Das Kontakt- und Beratungszentrum und das ergänzende Methadonprogramm für Frauen und für Männer bieten bei besonderer Betonung der alltagspraktischen Hilfestellung gleichzeitig auch Hilfen zum Ausstieg aus der Abhängigkeit an. Die Suchtprävention umfasst alle vorbeugenden gesundheitlichen Maßnahmen, die zum Ziel haben, die Nachfrage nach Drogen zu reduzieren und den risikobewussten und verantwortungsvollen Umgang mit psychoaktiven Substanzen zu unterstützen und zu begleiten. Der Wille zur Abstinenz wird nicht vorausgesetzt. Allerdings besteht gleichzeitig die Absicht, die entstehenden Kontakte zur Motivation für eine grundsätzliche Veränderung der Lebensweise zu nutzen.

 
 

Die Angebote der Prävention richten sich an NutzerInnen unserer Einrichtung, die illegale Substanzen konsumieren.

 
     
 

Die wichtigsten Ziele präventiver Interventionen sind:

 
     
  Die Entwicklung eines risikobewussten und verantwortungsvollen Umgangs mit psychoaktiven Substanzen  
   
(Risikomanagement)
 
  Die Verminderung von Risiken und Schäden bei Gebrauch von psychoaktiven Substanzen (harm reduction)  
  Unterstützung und Begleitung bei der Reduktion des Konsums oder dem Erreichen der Abstinenz  
 

Beratungs- und Informationsangebote zu safer use, Aids, HIV, Hepatitis B u.
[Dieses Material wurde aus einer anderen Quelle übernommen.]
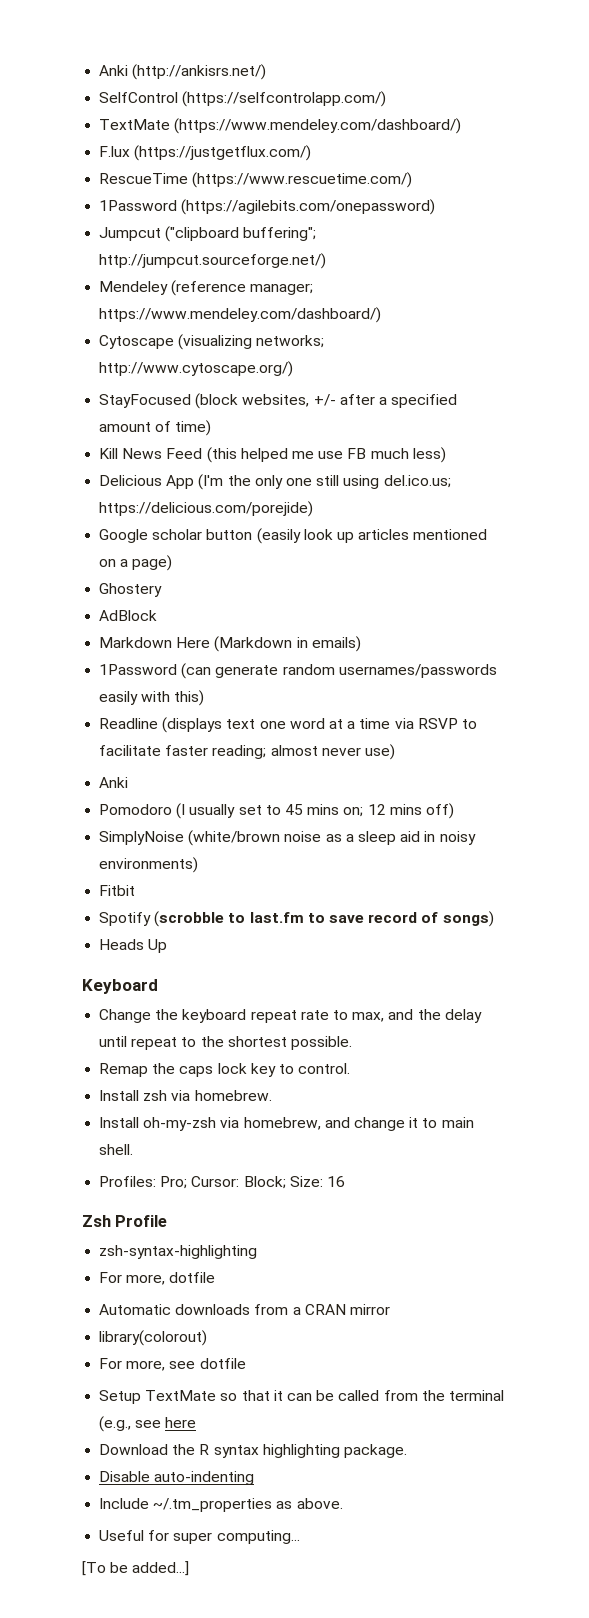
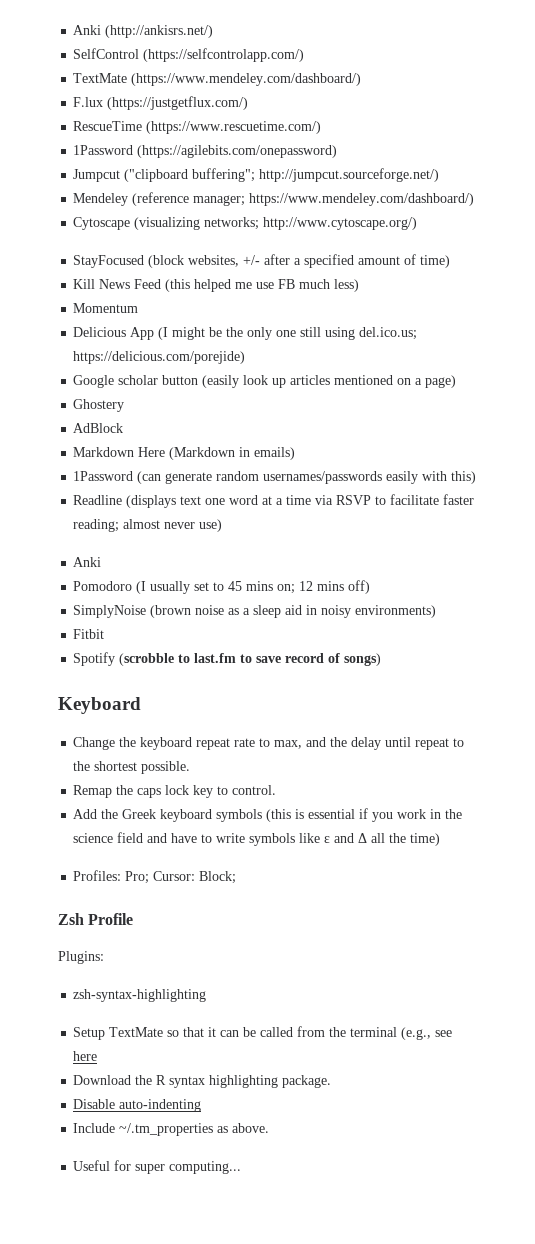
+ Momentum
- Delicious App (I'm the only one still using del.ico.us; https://delicious.com/porejide)
+ Delicious App (I might be the only one still using del.ico.us; https://delicious.com/porejide)
- SimplyNoise (white/brown noise as a sleep aid in noisy environments)
+ SimplyNoise (brown noise as a sleep aid in noisy environments)
- Heads Up
- Install zsh via homebrew.
- Install oh-my-zsh via homebrew, and change it to main shell.
+ Add the Greek keyboard symbols (this is essential if you work in the science field and have to write symbols like ε and Δ all the time)
- Profiles: Pro; Cursor: Block; Size: 16
+ Profiles: Pro; Cursor: Block;
+ Plugins:
- For more, dotfile
- Automatic downloads from a CRAN mirror
- library(colorout)
- For more, see dotfile
- [To be added...]

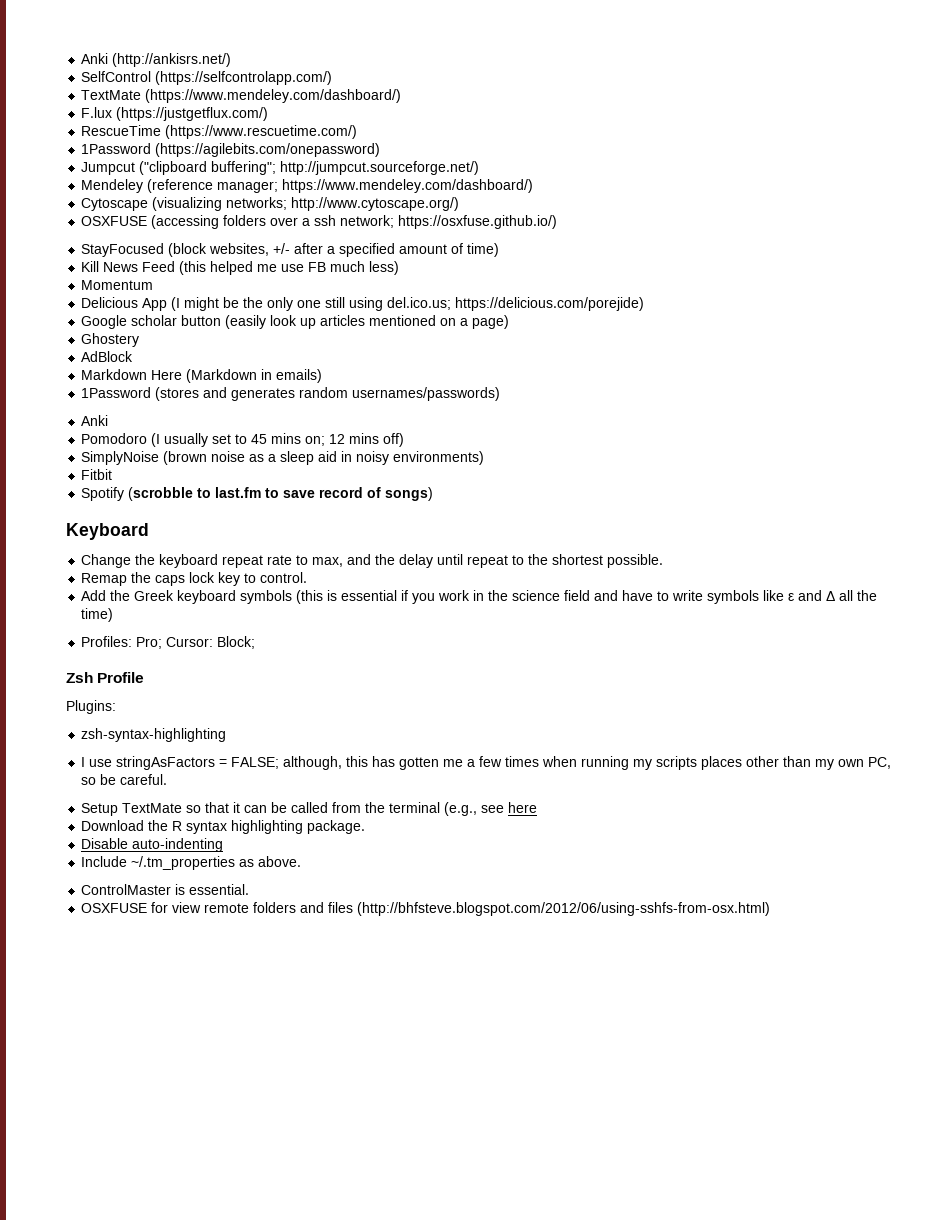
+ OSXFUSE (accessing folders over a ssh network; https://osxfuse.github.io/)
- 1Password (can generate random usernames/passwords easily with this)
- Readline (displays text one word at a time via RSVP to facilitate faster reading; almost never use)
+ 1Password (stores and generates random usernames/passwords)
+ I use stringAsFactors = FALSE; although, this has gotten me a few times when running my scripts places other than my own PC, so be careful.
- Useful for super computing...
+ ControlMaster is essential.
+ OSXFUSE for view remote folders and files (http://bhfsteve.blogspot.com/2012/06/using-sshfs-from-osx.html)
C und anderer Suchtfolgeerkrankungen

 
  Spritzentausch im Verhältnis 1:1, gebraucht gegen steril sowie Kondomvergabe  
       
 

Zum gesundheitsfördernden Angebot der comeback gmbh gehören 7 Spritzenautomaten an verschiedenen Standorten in der Stadt Bremen.

 
       
  Ortsamt Mitte (Am Dobben 91)

 
  Rembertiring 2 (Tivolihochhaus in Bahnhofsnähe)  
 

Volkshaus (Hans-Böckler-Straße 9)

 
  Vegesack (Georg-Gleistein-Str. 13, Gebäude der Drobs-Nord)  
  Sebaldsbrück (Sebaldsbrücker Heerstr., beim Bunker, rechts  
    neben dem ALDI-Markt)  
  Tenever (Otto-Brenner-Allee)  
  Waller Heerstr.189  
       
     
 

Hintergrund dieses Angebotes ist, dass sterile Spritzen, Nadeln und Zubehör vor allem in den Abendstunden, am Wochenende und an Feiertagen nur schwer zugänglich sind. Diese Engpässe, in denen oftmals Drogen, aber kein steriles Spritzbesteck vorhanden ist, bilden den Hintergrund für riskante Verhaltensweisen. Im Jahr 2008 wurden 69.276 Spritzen über die Automaten vertrieben.